Who Will Take the Cakes?
Apollo, Metropoulos, Hurst among contenders for Hostess nonbread brands
NEW YORK -- A team of private-equity firms, Apollo Global Management LLC and C. Dean Metropoulos & Co., has emerged as a leading contender to make an opening bid for most of Hostess Brands Inc.'s cakes business, people familiar with the negotiations told The Wall Street Journal.
The buyout shops are vying against other suitors to bid on the bulk of the cakes business--which includes Hostess Twinkies, HoHos, Ding Dongs and Dolly Madison Zingers, among others--in a bankruptcy-court auction, the people said. Hostess plans to sell its Drakes brand separately, the people added.
Hurst Capital, a fledgling private-equity firm run, is also in discussions about making an opening bid for Hostess's cake brands, the people said.
The amount of any opening bid for Hostess's cakes hasn't been determined and remains fluid, people familiar with the discussions said. Hostess hopes the cake assets will fetch more than the company's bread assets do at auction, one of the people said. Flowers Foods Inc. reached a deal with Hostess earlier this year to acquire bread assets, including Wonder Bread and Nature's Pride, for $390 million subject to higher offers.
Apollo, the giant buyout shop co-founded by Leon Black, and Metropoulos, the owner of the Pabst Blue Ribbon Beer brand, have been looking to partner on a deal. Sarasota, Fla.-based Hurst, meanwhile, doesn't have comparable financial wherewithal and has been seeking out investors to help it compete on a possible bid, according to a person familiar with the matter.
Hostess could disclose in bankruptcy-court documents the opening bid for most of the liquidating company's cakes business by mid-February, some of the people said. The auction would follow in ensuing weeks. The company is aiming to reveal the bidder by Jan. 28 but could miss that deadline, these people told the Journal.
Hostess, based in Irving, Texas, said in November it was shutting down its business and selling off its 30 or so brands and 36 plants, moves eventually expected to result in the loss of more than 18,000 jobs. The company attempted to reorganize under Chapter 11 bankruptcy protection but moved to liquidate after failing to reach a deal on cost cuts with its second-largest union, representing thousands of bakers.
Meanwhile, the Bakery & Confectionery Union & Industry International Pension Fund (Bakers Fund) said it has engaged New York distressed investment banking firm Gordian Group LLC in connection with Hostess Brands' chapter 11 cases currently pending in the Bankruptcy Court for the Southern District of New York.
"We are making every effort for our members by working to preserve their jobs and pension benefits, and assisting with the continuation of Hostess' business and operations. We are delighted to add Gordian's firepower to our advisory team," said David Durkee, president of the Bakery, Confectionery, Tobacco Workers & Grain Millers International Union and chairman of the Bakers Fund.

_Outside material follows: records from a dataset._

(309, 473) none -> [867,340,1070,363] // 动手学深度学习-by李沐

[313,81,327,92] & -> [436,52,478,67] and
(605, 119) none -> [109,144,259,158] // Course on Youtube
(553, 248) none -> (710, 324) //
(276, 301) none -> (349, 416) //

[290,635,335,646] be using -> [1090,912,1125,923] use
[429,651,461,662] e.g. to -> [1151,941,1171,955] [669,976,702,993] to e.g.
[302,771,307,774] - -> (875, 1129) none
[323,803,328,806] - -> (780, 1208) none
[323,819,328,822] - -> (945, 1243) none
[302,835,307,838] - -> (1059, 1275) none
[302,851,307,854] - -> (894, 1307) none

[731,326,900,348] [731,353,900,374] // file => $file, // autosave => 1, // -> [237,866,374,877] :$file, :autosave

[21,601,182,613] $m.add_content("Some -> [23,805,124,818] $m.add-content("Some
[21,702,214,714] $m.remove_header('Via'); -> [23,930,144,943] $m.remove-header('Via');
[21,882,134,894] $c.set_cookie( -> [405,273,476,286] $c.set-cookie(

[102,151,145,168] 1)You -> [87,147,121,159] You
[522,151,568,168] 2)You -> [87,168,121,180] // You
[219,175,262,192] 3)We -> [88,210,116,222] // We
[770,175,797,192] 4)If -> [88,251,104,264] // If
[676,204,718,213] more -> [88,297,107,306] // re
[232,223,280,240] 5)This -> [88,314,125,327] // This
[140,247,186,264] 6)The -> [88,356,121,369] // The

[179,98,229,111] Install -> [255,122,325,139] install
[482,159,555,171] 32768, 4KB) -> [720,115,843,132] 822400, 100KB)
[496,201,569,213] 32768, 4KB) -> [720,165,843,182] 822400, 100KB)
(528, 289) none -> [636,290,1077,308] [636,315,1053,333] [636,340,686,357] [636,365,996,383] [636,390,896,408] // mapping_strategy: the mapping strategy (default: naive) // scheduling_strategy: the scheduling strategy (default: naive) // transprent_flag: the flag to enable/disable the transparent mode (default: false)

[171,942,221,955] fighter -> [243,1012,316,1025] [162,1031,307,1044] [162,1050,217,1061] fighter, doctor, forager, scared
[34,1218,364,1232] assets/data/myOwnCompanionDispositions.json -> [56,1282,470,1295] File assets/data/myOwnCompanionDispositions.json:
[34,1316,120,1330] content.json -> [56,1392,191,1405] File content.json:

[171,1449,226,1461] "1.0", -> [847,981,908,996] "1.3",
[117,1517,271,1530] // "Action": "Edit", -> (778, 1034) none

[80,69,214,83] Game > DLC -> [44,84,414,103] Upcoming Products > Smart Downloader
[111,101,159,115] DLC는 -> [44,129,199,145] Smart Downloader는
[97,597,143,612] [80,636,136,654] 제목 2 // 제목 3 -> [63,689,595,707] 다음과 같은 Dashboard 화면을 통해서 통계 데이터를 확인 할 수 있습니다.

"Given the sale process that is underway, we believe the Bakers working with a buyer create the opportunity to increase value and are pivotal to the success of the business. Buyers should know that the Bakers are very interested in having direct discussions with them," said Gordian's president and head of restructuring and distressed M&A, Peter Kaufman.
"The Bakers are here to work with bidders in any way as our sole goal is to maximize jobs and pension benefits for our members," said Mr. Durkee. "We are looking to support and work with well-capitalized bidders."
Kaufman added, "Our mission here is a critical one, and we aim to assist the Bakers' leadership and counsel in working with interested bidders to preserve jobs, providing a seamless restart of baking operations, and achieving the best possible outcome for the Bakers' members under these difficult circumstances."